For mitral stenosis, the left lateral decubitus position works best. The patient lies on their left side, which shifts the heart’s apex closer to the chest wall. The bell of the stethoscope is placed at the mitral area. This combination can reveal a faint rumbling murmur that would otherwise be missed with the patient sitting or lying flat on their back.

How Murmurs Are Graded

Once a murmur is detected, its intensity is rated on a six-point scale known as the Levine system:

  • Grade 1: barely audible, even in a quiet room
  • Grade 2: soft but detectable with a stethoscope placed normally on the chest
  • Grade 3: easily heard, but without a vibration you can feel with your hand (no palpable thrill)
  • Grade 4: loud, with a palpable thrill felt through the chest wall
  • Grade 5: very loud, audible with the stethoscope barely touching the chest
  • Grade 6: so loud the stethoscope doesn’t need to touch the chest at all

Murmurs of grade 3 or higher are more likely to reflect a significant structural problem with a valve. Grades 1 and 2 can still be clinically important, but many soft murmurs, especially in children and young adults, are innocent flow murmurs with no underlying disease.
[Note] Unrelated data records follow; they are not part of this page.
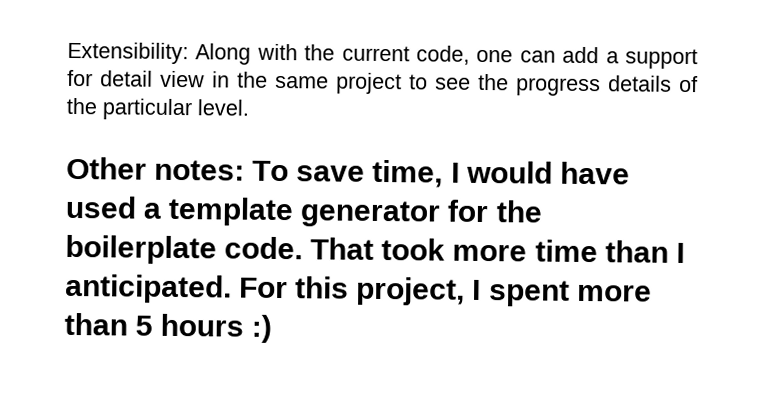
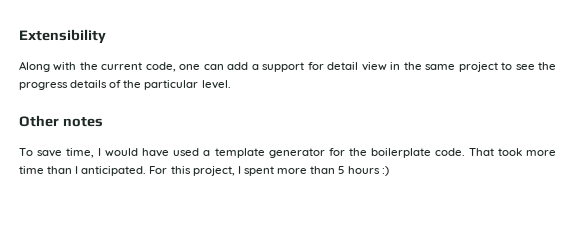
[67,41,189,65] Extensibility: -> [19,29,106,44] Extensibility //
[154,159,246,181] notes: -> [62,116,103,127] notes //

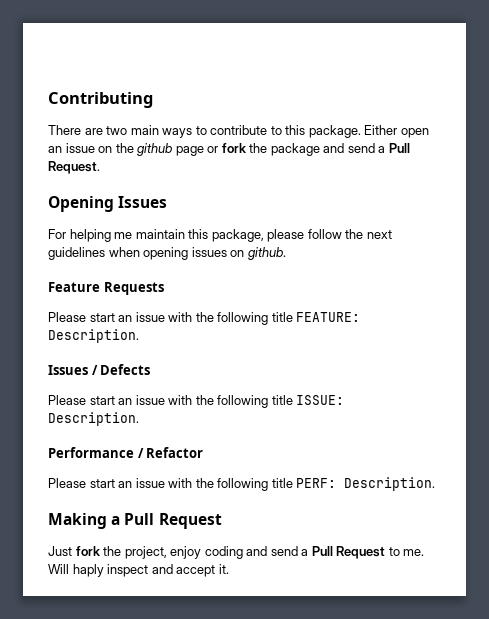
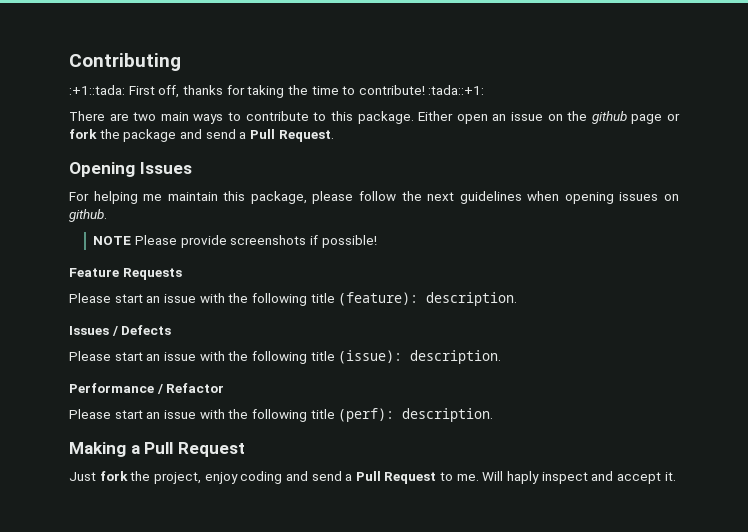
(153, 100) none -> [69,85,485,98] // :+1::tada: First off, thanks for taking the time to contribute! :tada::+1:
(286, 253) none -> [93,235,377,248] // NOTE Please provide screenshots if possible!
[296,312,361,322] [48,329,139,343] FEATURE: Description. -> [338,292,518,306] (feature): description.
[296,395,345,405] [48,412,139,426] ISSUE: Description. -> [338,350,502,364] (issue): description.
[296,477,436,491] PERF: Description. -> [338,408,494,422] (perf): description.

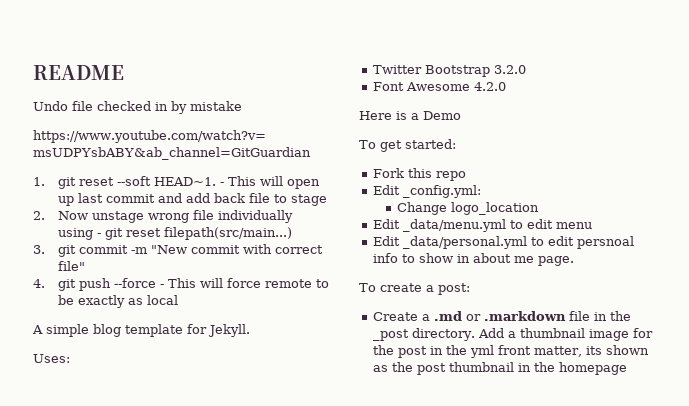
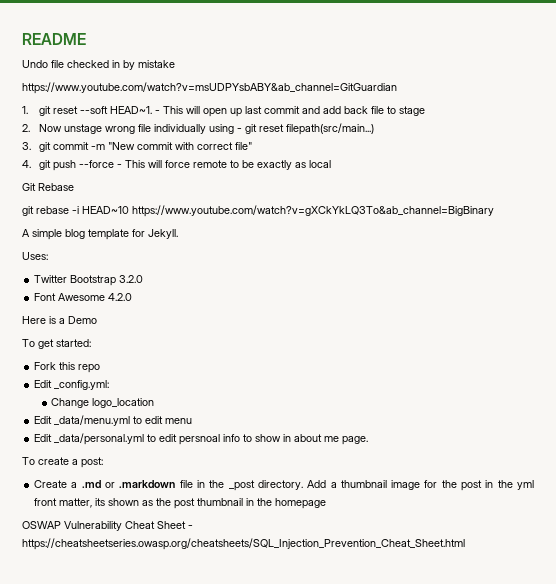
(178, 300) none -> [22,183,74,191] [22,205,494,217] // Git Rebase // git rebase -i HEAD~10 https://www.youtube.com/watch?v=gXCkYkLQ3To&ab_channel=BigBinary
(627, 368) none -> [22,521,193,531] [22,538,465,550] // OSWAP Vulnerability Cheat Sheet - https://cheatsheetseries.owasp.org/cheatsheets/SQL_Injection_Prevention_Cheat_Sheet.html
How Reliable Is Auscultation Alone

Listening with a stethoscope is the first screening step, but it has real limitations. A systematic review published in BMJ Open found that the sensitivity of auscultation for detecting valve disease ranged from as low as 16% to as high as 91%, depending on the examiner and the specific condition. For aortic stenosis, sensitivity was relatively strong (72% to 97%), while mitral regurgitation was more variable (30% to 100%).

These wide ranges reflect differences in examiner skill, patient body type, and the severity of the valve problem. A thin patient with severe aortic stenosis is far easier to assess than an overweight patient with mild mitral regurgitation. When a murmur is detected or strongly suspected, an echocardiogram (ultrasound of the heart) is the standard next step to visualize the valve and measure how well it’s working. Auscultation is a powerful screening tool, but it works best as the beginning of the diagnostic process rather than the end of it.